Supplied data
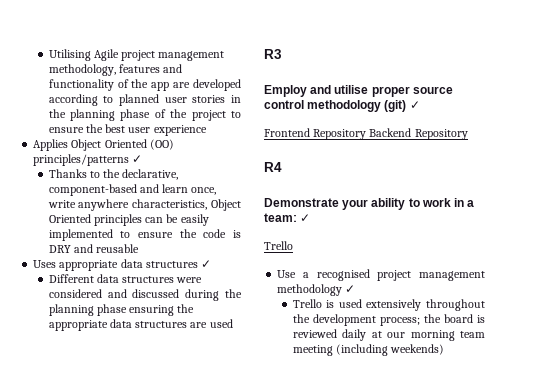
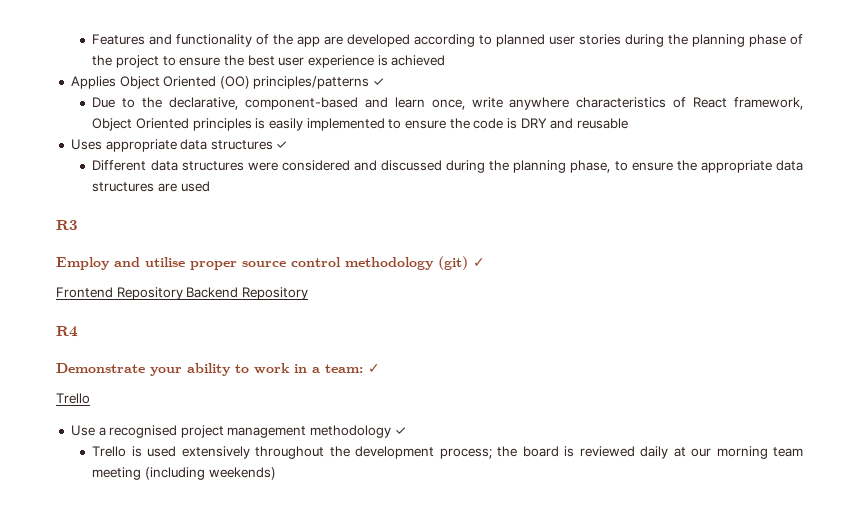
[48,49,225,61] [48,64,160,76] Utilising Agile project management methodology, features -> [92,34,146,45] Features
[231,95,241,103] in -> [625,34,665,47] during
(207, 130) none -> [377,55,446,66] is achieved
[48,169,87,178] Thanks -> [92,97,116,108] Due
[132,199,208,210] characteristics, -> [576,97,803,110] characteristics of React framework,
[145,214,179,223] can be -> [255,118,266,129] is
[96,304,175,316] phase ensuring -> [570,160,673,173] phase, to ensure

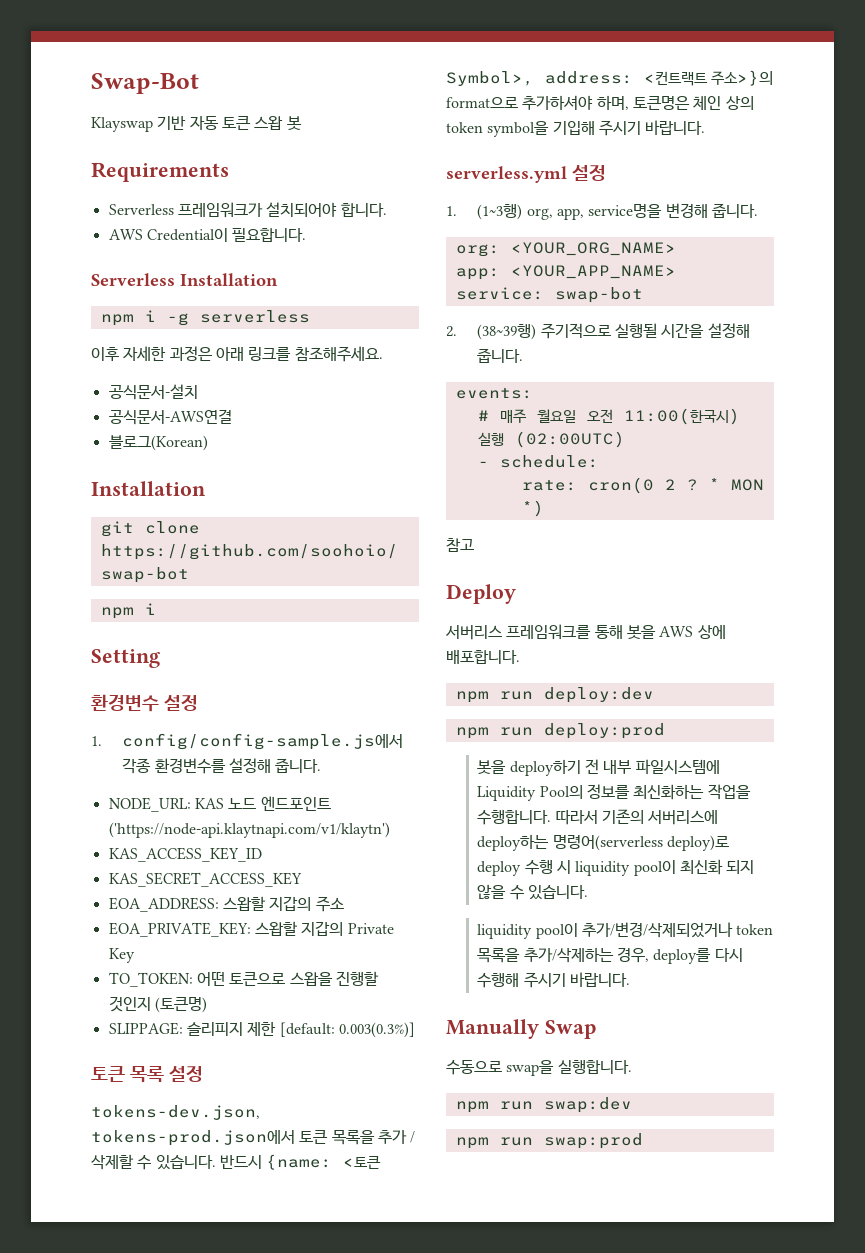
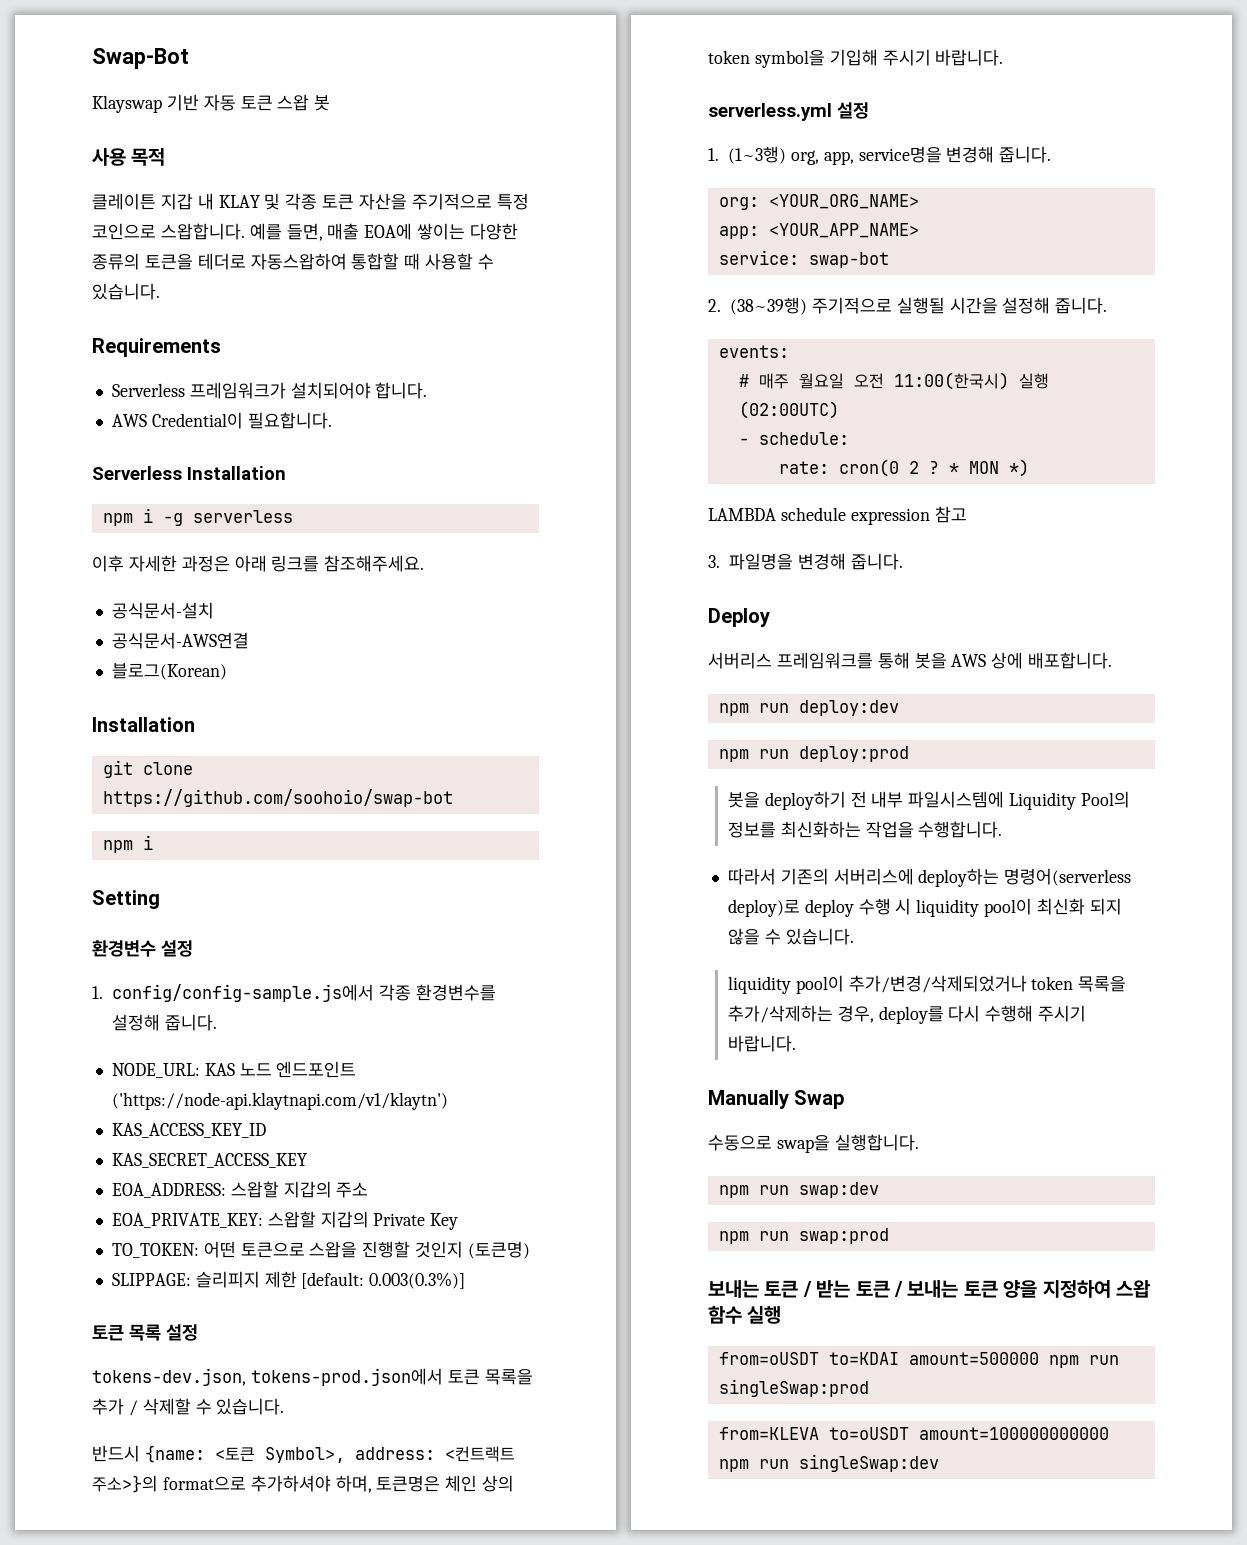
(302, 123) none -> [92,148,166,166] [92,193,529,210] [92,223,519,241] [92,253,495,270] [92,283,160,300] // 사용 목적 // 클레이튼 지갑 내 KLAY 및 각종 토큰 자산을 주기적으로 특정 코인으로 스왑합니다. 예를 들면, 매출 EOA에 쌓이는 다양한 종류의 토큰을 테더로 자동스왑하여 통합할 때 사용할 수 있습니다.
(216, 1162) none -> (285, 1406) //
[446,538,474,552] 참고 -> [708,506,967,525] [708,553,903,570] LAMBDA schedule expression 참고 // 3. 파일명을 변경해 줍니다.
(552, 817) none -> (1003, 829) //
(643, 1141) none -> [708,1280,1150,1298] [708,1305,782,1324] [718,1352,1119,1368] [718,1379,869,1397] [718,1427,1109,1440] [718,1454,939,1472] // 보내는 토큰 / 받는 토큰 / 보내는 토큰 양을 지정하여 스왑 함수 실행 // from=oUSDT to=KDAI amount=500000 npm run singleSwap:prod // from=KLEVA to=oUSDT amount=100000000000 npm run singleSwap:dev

* * *

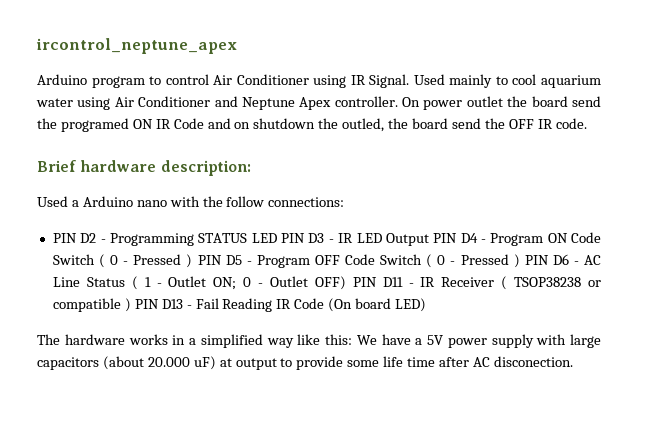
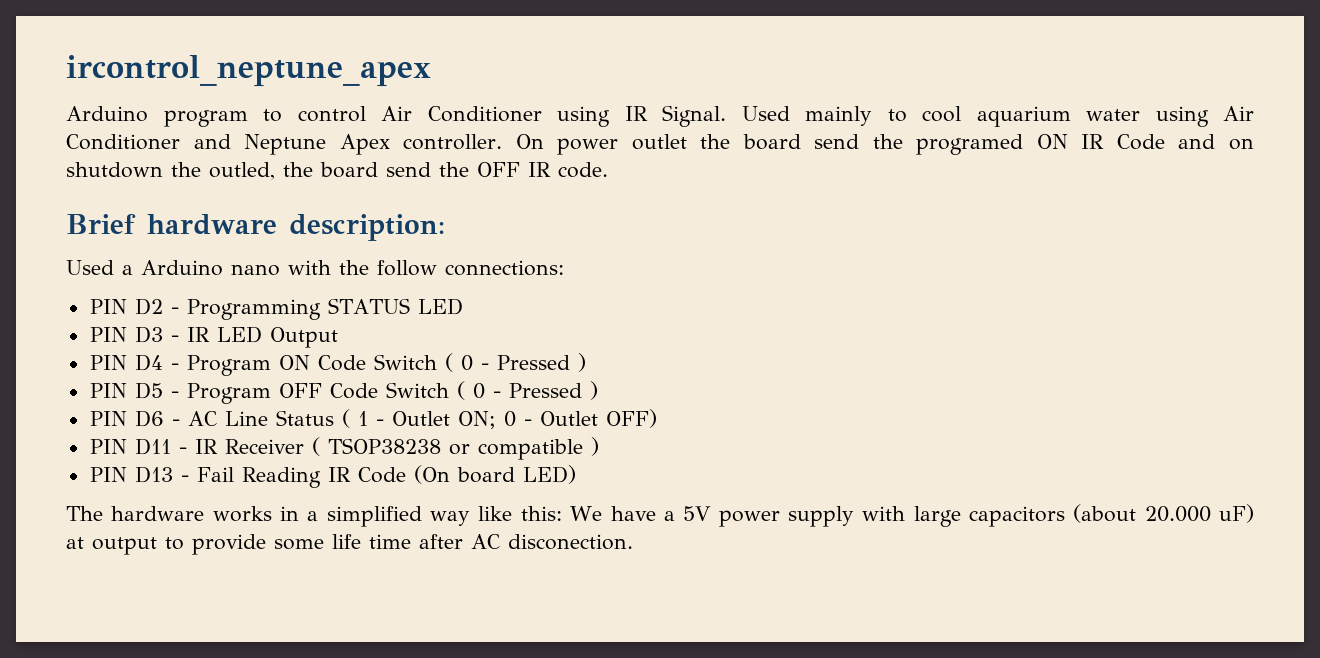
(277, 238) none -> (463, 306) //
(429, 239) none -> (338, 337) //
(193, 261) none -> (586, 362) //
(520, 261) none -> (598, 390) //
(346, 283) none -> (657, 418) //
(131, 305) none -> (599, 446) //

...

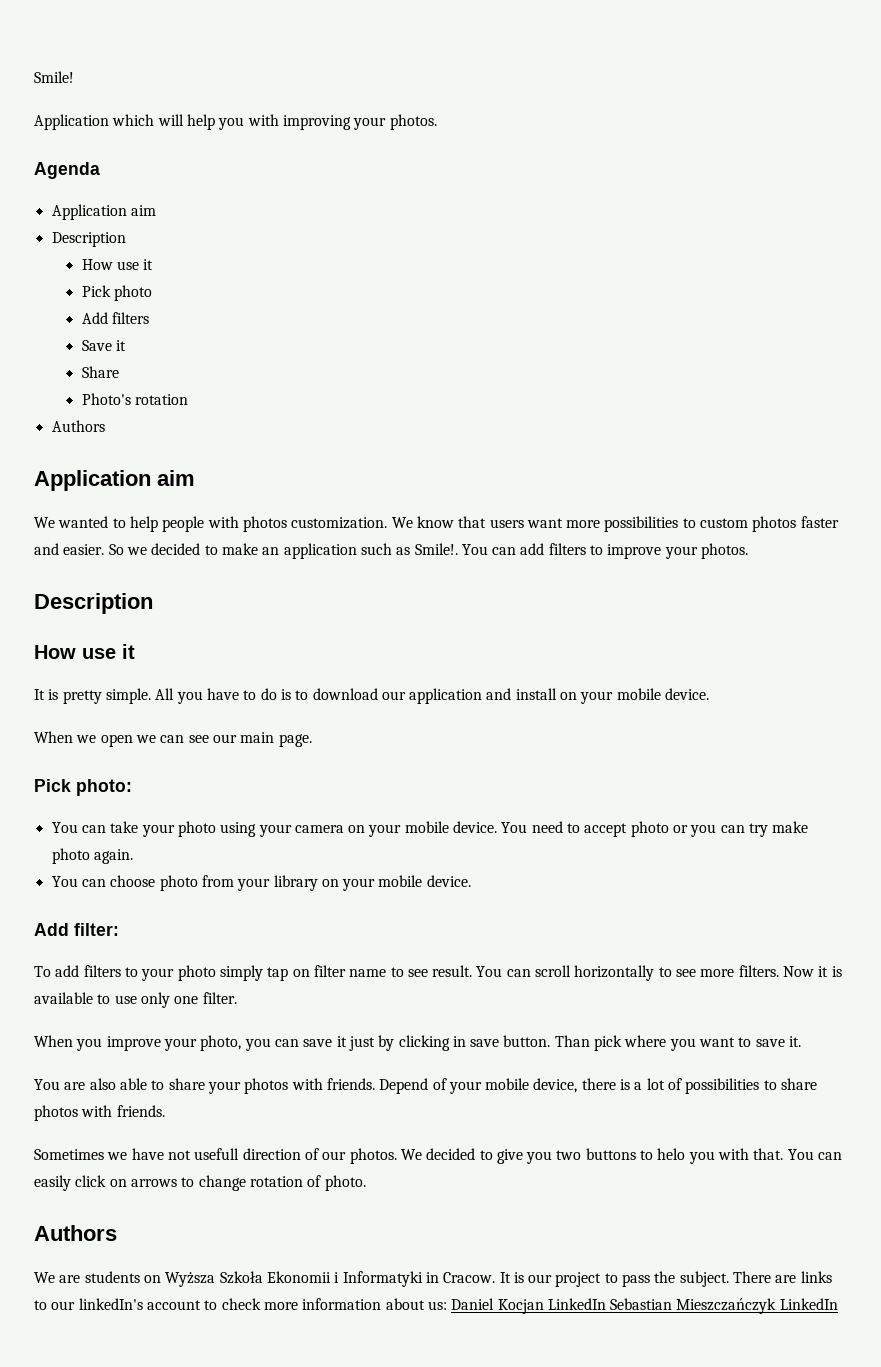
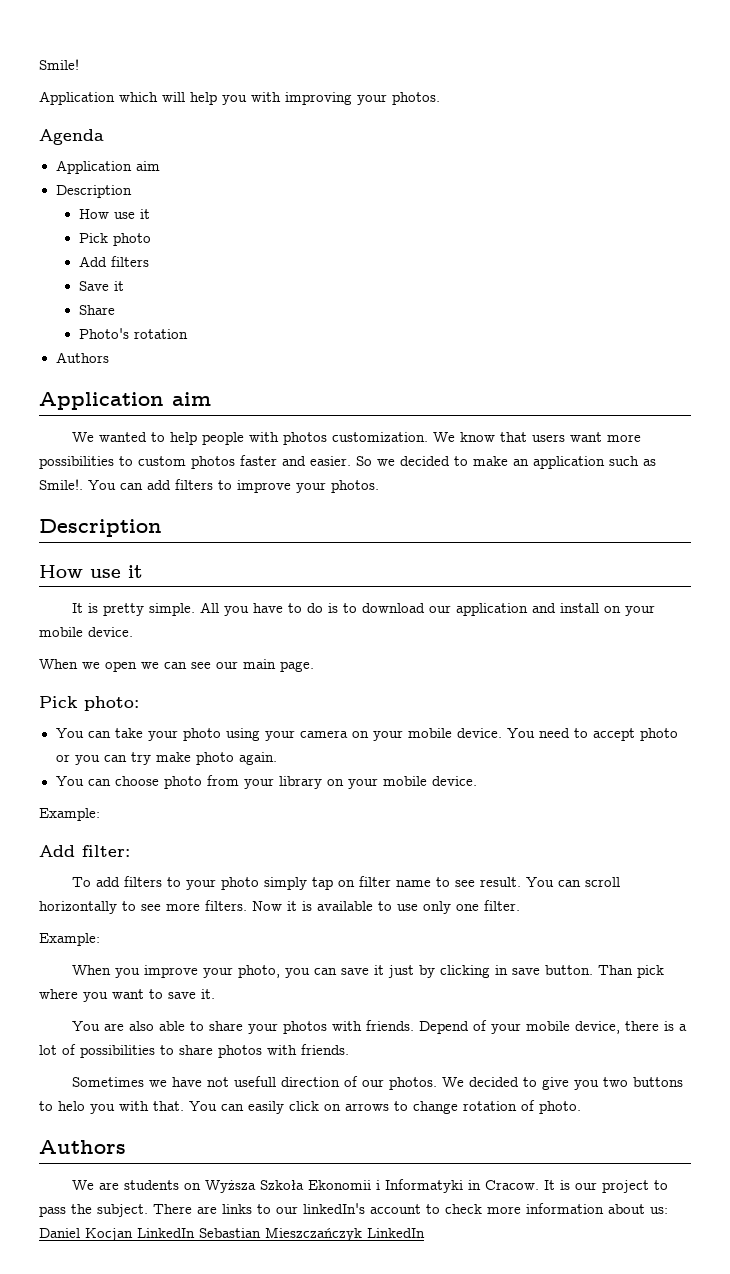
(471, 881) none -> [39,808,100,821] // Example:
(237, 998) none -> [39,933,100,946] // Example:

Task prompt
List every line in the records above that contains the word "Example".

Result below
(471, 881) none -> [39,808,100,821] // Example:
(237, 998) none -> [39,933,100,946] // Example:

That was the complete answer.